• [User interface change data]
○ ○ ○

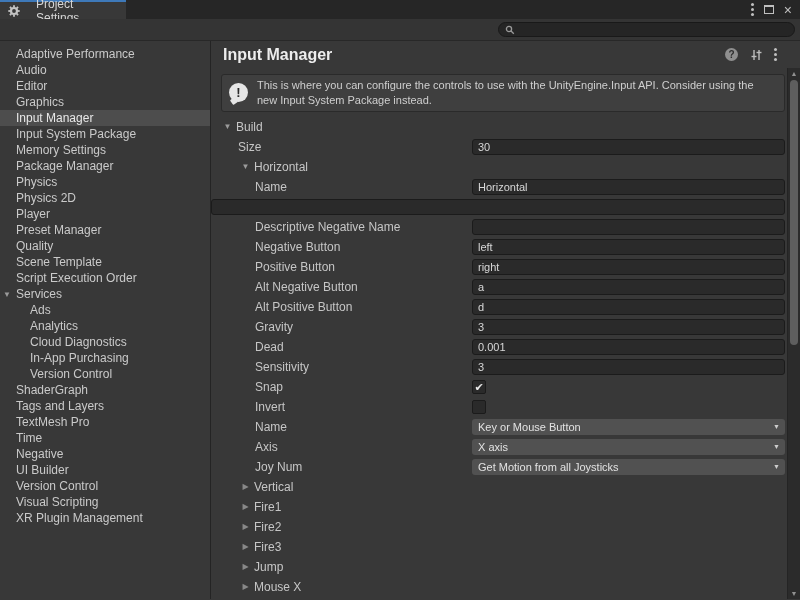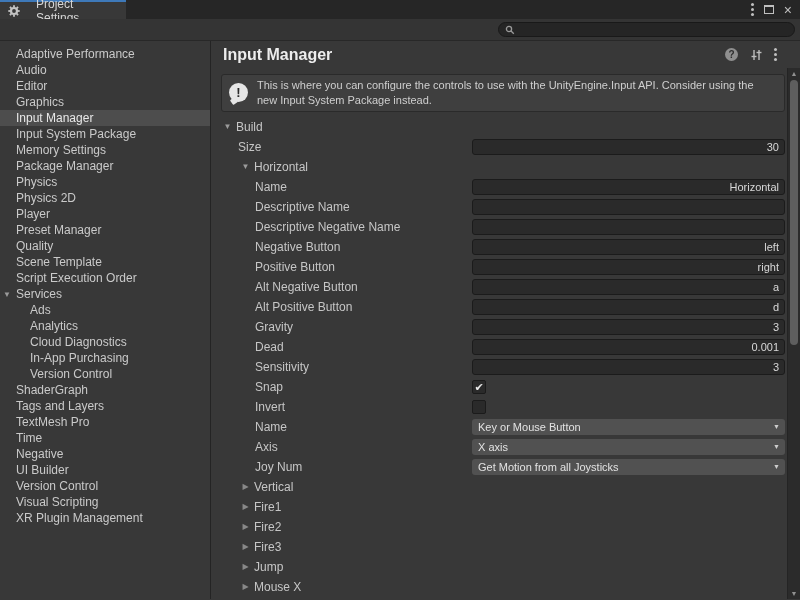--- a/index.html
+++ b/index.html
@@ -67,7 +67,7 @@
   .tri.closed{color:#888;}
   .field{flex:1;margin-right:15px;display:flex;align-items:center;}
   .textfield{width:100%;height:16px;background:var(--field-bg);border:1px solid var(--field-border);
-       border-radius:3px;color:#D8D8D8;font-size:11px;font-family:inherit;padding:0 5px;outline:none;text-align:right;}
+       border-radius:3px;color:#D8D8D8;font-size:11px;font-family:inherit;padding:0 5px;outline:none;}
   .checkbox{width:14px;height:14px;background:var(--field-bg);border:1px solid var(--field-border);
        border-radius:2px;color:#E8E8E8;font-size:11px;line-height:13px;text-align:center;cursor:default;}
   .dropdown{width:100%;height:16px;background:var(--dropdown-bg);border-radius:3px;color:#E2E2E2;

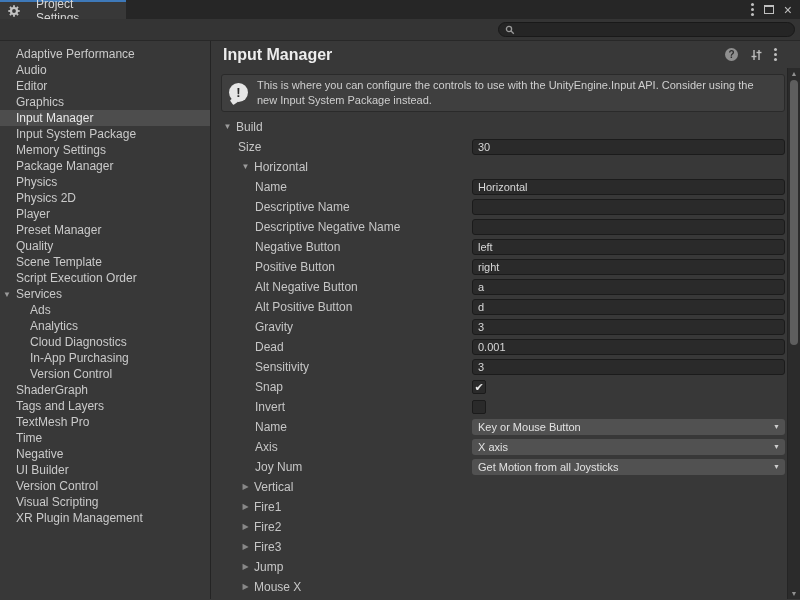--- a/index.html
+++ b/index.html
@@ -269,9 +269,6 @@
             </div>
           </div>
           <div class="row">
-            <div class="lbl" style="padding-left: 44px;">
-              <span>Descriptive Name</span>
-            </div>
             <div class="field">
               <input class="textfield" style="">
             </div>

○ ○ ○

• [PROMPT]
The records above need retyping in full. Omit the pictures, and change nothing else.

• [ANSWER BOX]
--- a/index.html
+++ b/index.html
@@ -67,7 +67,7 @@
   .tri.closed{color:#888;}
   .field{flex:1;margin-right:15px;display:flex;align-items:center;}
   .textfield{width:100%;height:16px;background:var(--field-bg);border:1px solid var(--field-border);
-       border-radius:3px;color:#D8D8D8;font-size:11px;font-family:inherit;padding:0 5px;outline:none;text-align:right;}
+       border-radius:3px;color:#D8D8D8;font-size:11px;font-family:inherit;padding:0 5px;outline:none;}
   .checkbox{width:14px;height:14px;background:var(--field-bg);border:1px solid var(--field-border);
        border-radius:2px;color:#E8E8E8;font-size:11px;line-height:13px;text-align:center;cursor:default;}
   .dropdown{width:100%;height:16px;background:var(--dropdown-bg);border-radius:3px;color:#E2E2E2;

--- a/index.html
+++ b/index.html
@@ -269,9 +269,6 @@
             </div>
           </div>
           <div class="row">
-            <div class="lbl" style="padding-left: 44px;">
-              <span>Descriptive Name</span>
-            </div>
             <div class="field">
               <input class="textfield" style="">
             </div>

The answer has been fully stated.